**Work to be completed:** All lines below containing the string "타임쿠폰" are to be copied.

====== Information provided

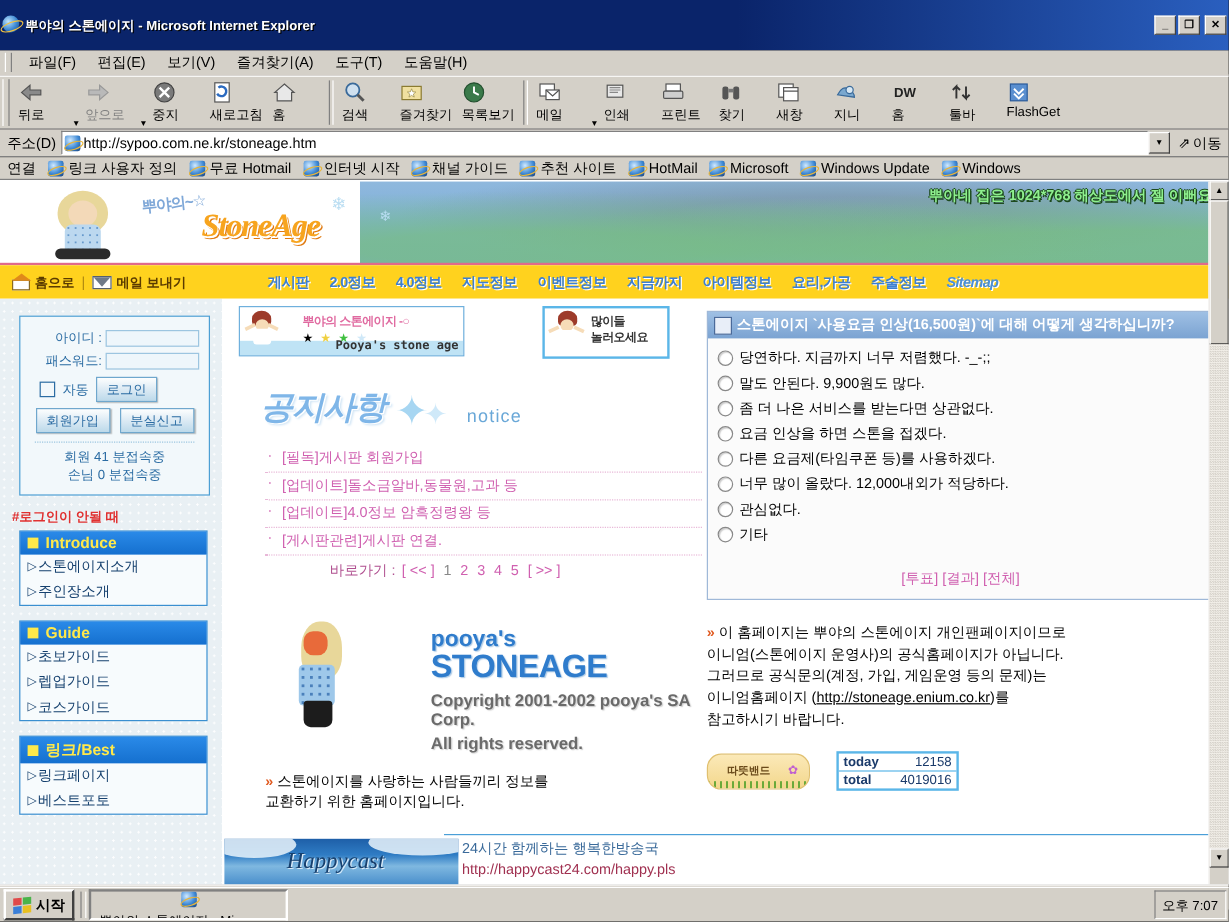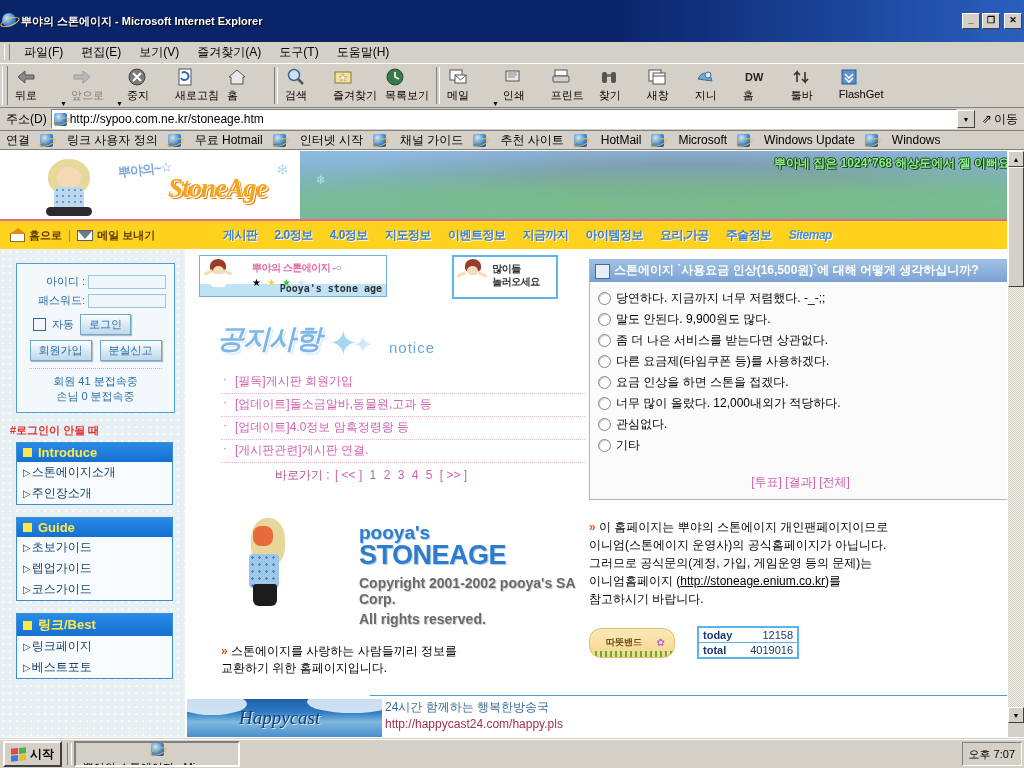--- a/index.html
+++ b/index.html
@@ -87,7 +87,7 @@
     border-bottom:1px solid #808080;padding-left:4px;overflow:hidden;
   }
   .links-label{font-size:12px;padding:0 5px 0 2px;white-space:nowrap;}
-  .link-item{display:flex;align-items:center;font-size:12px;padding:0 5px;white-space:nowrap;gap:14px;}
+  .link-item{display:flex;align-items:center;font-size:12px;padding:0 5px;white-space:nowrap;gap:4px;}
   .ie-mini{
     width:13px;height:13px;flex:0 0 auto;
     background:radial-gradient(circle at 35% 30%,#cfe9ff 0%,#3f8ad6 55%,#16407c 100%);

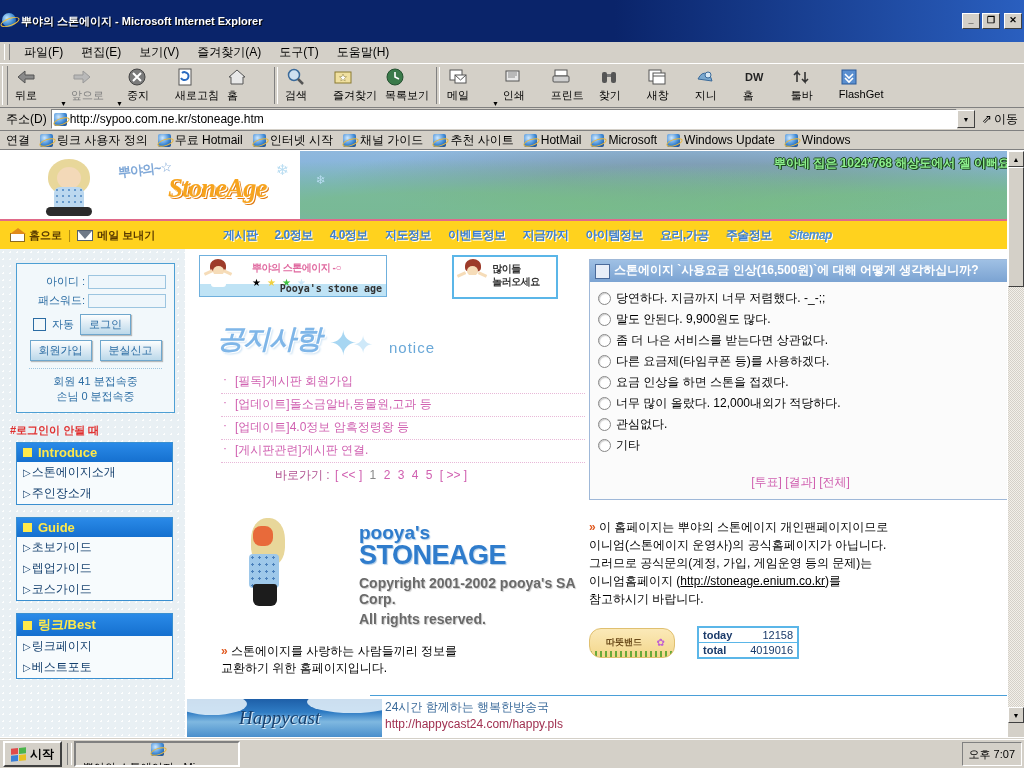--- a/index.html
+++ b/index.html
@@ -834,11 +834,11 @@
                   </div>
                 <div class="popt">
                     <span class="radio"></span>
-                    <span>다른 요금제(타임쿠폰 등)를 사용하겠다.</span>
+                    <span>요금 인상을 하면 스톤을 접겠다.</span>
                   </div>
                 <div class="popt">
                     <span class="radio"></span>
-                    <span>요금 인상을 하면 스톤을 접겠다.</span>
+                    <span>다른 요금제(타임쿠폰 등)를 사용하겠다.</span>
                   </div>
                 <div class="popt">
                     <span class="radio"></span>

============
====== Information provided

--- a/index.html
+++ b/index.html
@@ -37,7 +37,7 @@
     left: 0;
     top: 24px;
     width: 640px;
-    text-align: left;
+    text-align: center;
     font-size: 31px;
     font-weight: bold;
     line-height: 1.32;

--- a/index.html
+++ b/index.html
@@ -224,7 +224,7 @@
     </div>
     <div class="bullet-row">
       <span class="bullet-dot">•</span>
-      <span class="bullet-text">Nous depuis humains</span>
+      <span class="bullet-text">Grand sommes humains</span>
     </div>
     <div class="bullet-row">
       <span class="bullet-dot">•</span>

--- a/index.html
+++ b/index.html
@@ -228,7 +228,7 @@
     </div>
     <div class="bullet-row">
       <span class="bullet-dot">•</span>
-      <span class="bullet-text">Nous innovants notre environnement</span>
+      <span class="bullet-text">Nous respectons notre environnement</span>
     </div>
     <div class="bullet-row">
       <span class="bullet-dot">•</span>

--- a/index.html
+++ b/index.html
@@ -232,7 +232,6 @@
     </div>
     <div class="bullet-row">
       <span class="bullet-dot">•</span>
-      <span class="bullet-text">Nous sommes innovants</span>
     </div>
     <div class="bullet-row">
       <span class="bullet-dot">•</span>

============
====== Information provided

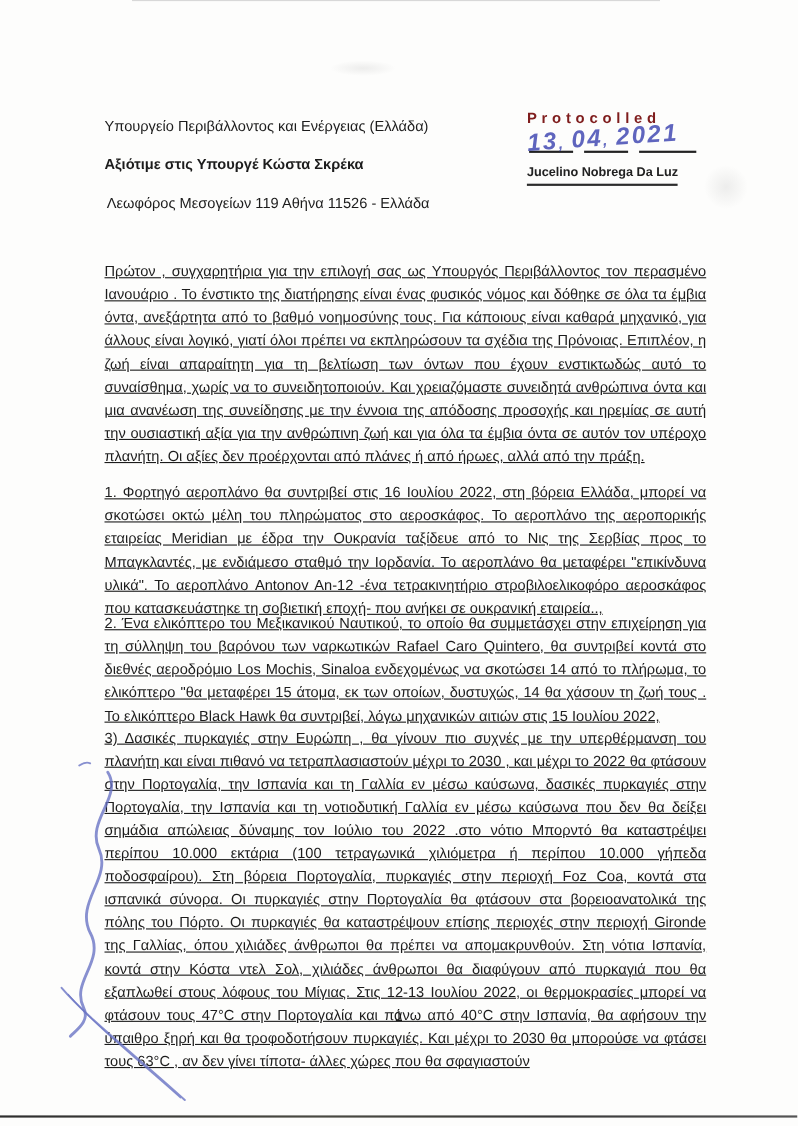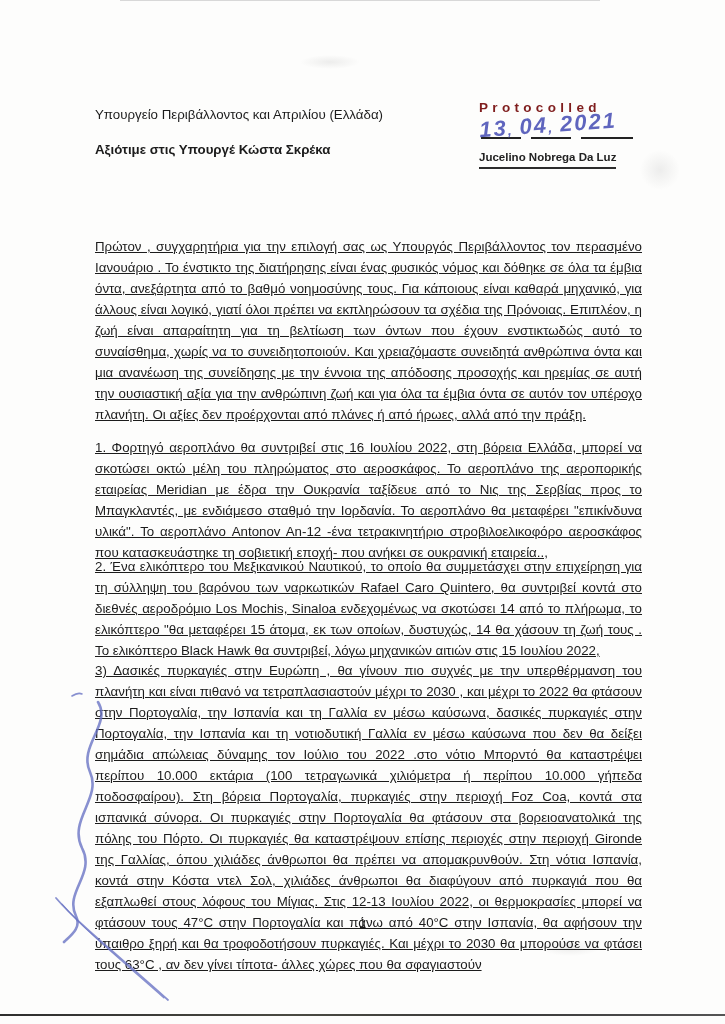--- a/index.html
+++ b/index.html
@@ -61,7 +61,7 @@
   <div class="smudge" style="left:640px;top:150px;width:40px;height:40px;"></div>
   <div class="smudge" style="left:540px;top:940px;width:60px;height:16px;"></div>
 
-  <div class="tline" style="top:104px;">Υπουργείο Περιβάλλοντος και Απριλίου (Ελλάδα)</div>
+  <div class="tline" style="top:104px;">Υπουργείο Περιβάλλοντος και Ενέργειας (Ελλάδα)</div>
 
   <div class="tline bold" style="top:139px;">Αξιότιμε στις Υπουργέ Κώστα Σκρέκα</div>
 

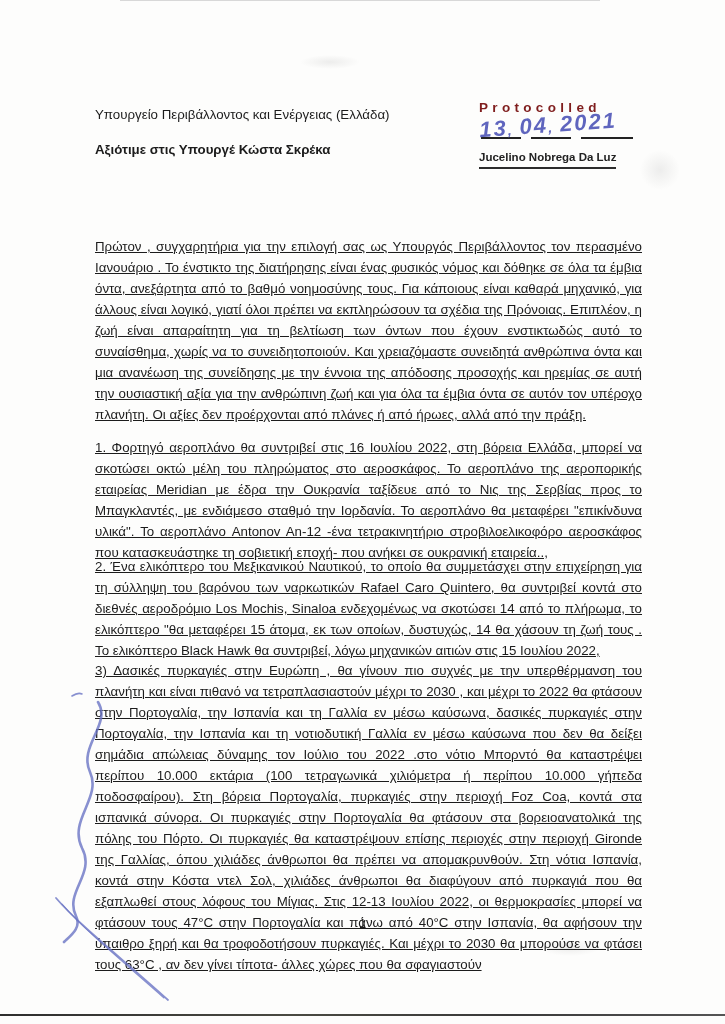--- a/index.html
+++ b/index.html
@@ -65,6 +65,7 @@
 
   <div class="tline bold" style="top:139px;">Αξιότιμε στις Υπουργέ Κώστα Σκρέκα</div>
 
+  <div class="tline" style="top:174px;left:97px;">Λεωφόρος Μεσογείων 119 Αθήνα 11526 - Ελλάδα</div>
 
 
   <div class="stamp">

============

**Task output:**
-                    <span>다른 요금제(타임쿠폰 등)를 사용하겠다.</span>
+                    <span>다른 요금제(타임쿠폰 등)를 사용하겠다.</span>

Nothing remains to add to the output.